* [What is expected]
Begin your copy at the line with "font-size: 18px ->" in the records below and end it at the line with "text: Sumber ->", restating each line word for word; omit the pictures.

* [Data under study]
☆ ☆ ☆ ☆ ☆

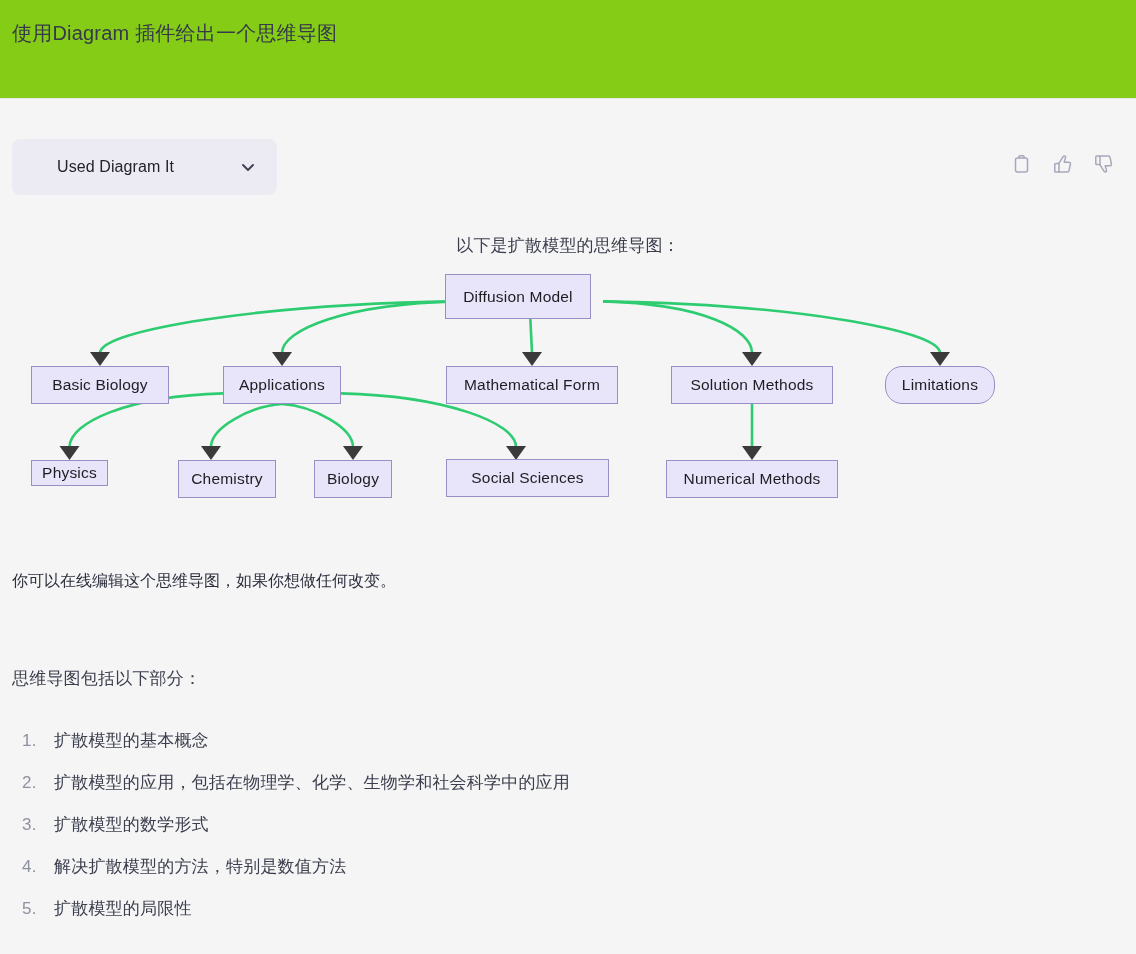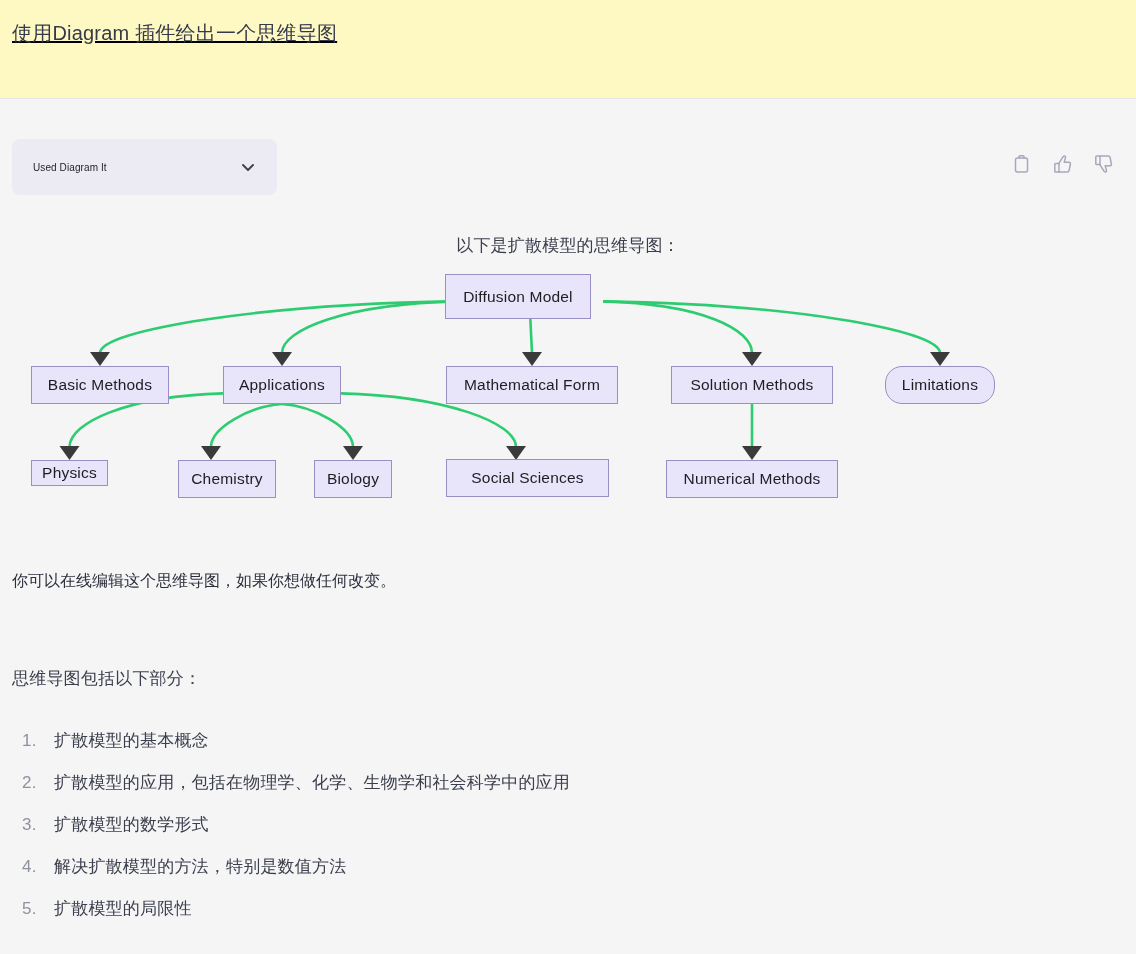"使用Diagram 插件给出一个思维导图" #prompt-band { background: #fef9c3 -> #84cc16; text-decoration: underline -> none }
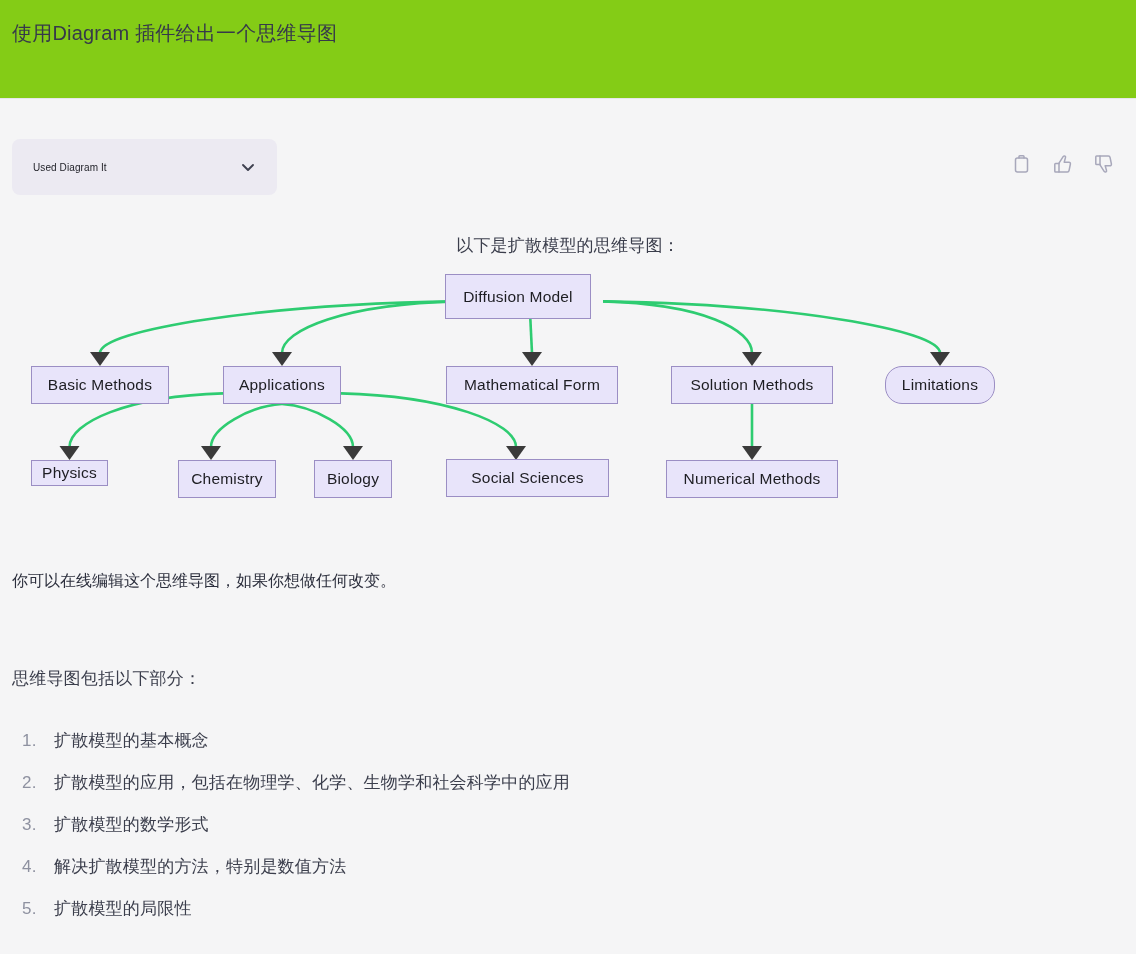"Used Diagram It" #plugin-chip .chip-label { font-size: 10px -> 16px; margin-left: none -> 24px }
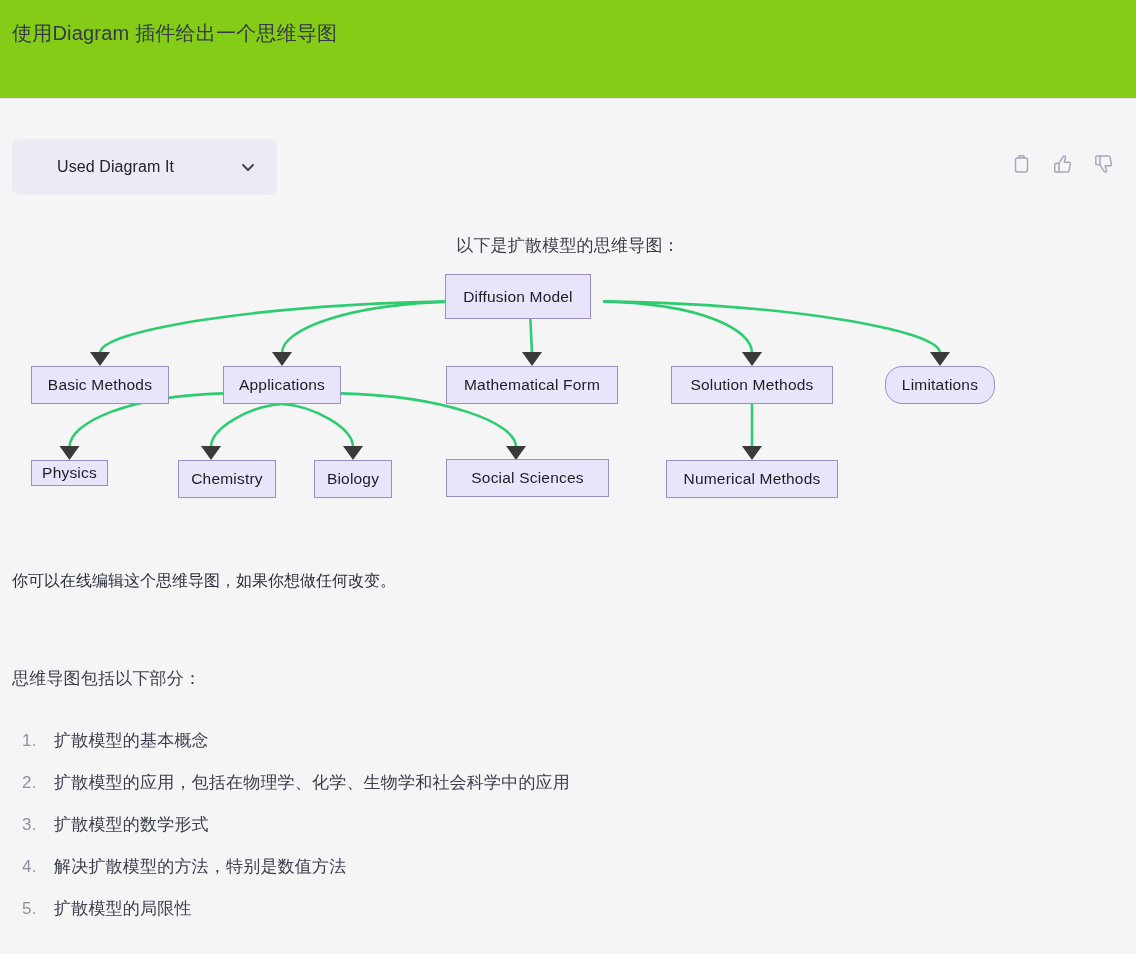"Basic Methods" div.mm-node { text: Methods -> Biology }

☆ ☆ ☆ ☆ ☆

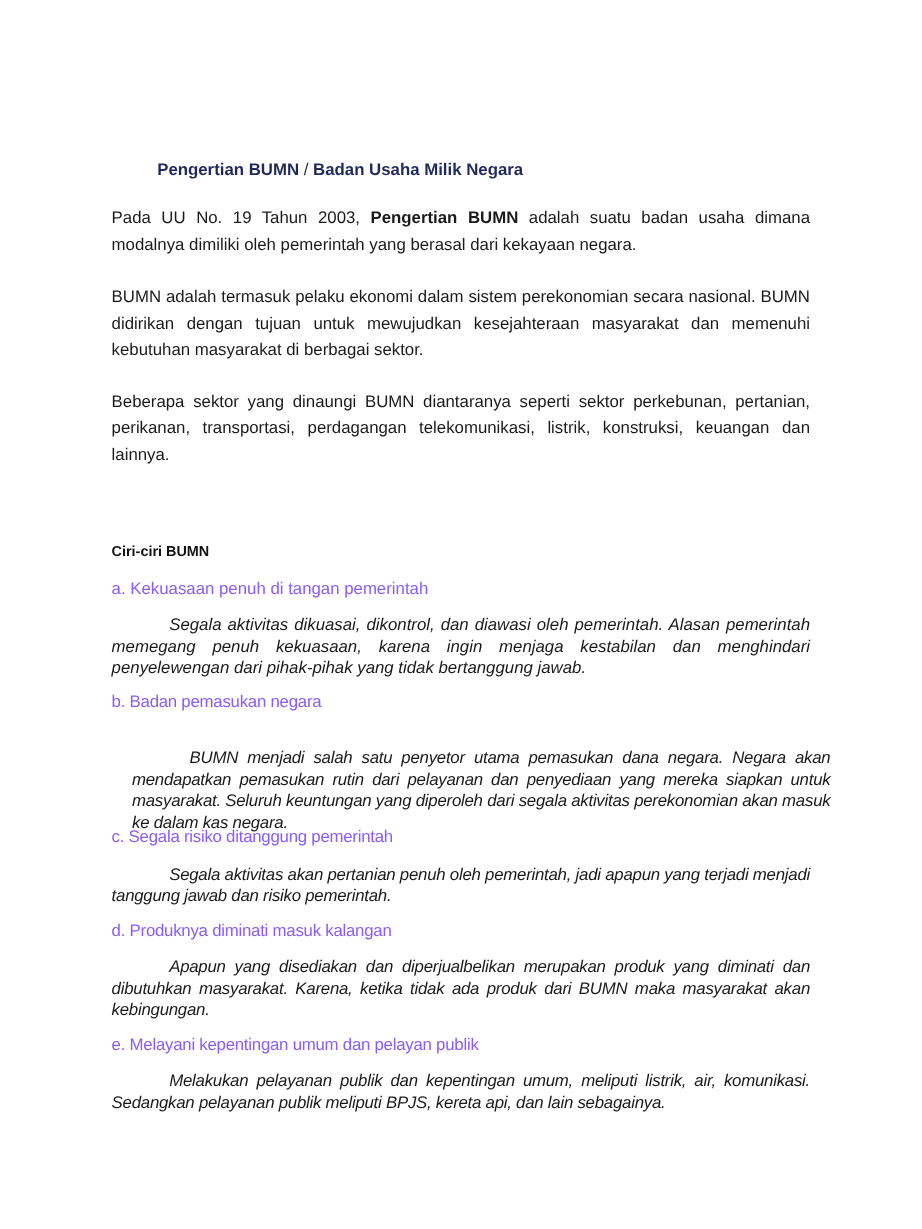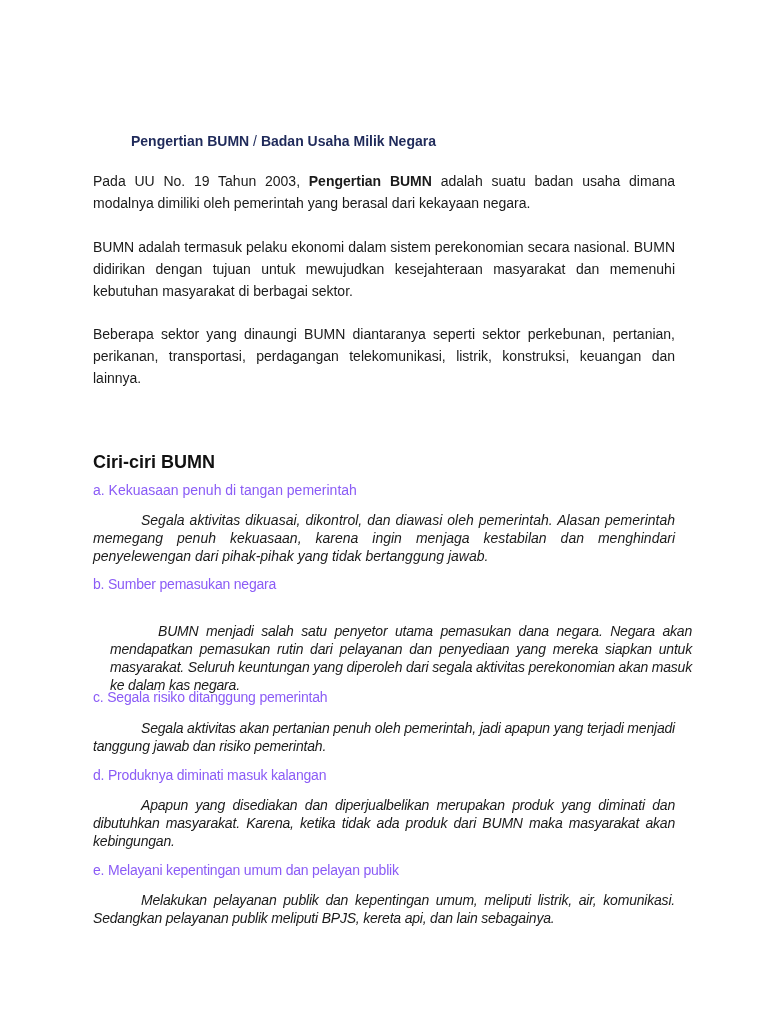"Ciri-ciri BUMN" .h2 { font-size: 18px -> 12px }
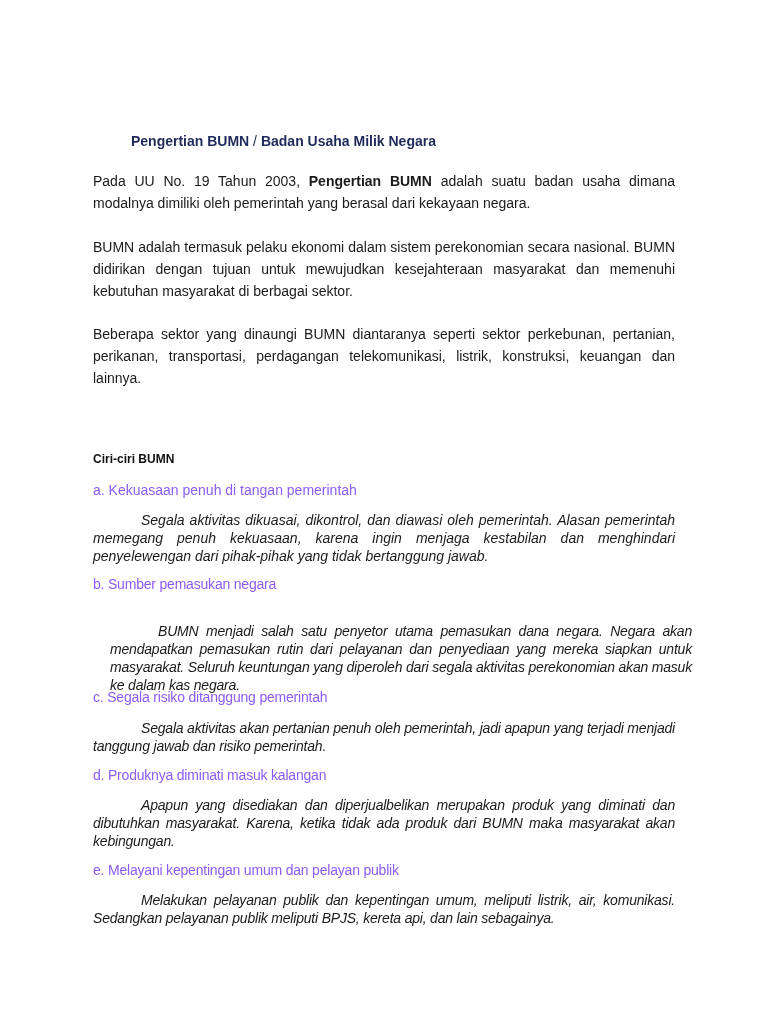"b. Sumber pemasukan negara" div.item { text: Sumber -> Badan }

☆ ☆ ☆ ☆ ☆

* [Solved exercise]
"Ciri-ciri BUMN" .h2 { font-size: 18px -> 12px }
"b. Sumber pemasukan negara" div.item { text: Sumber -> Badan }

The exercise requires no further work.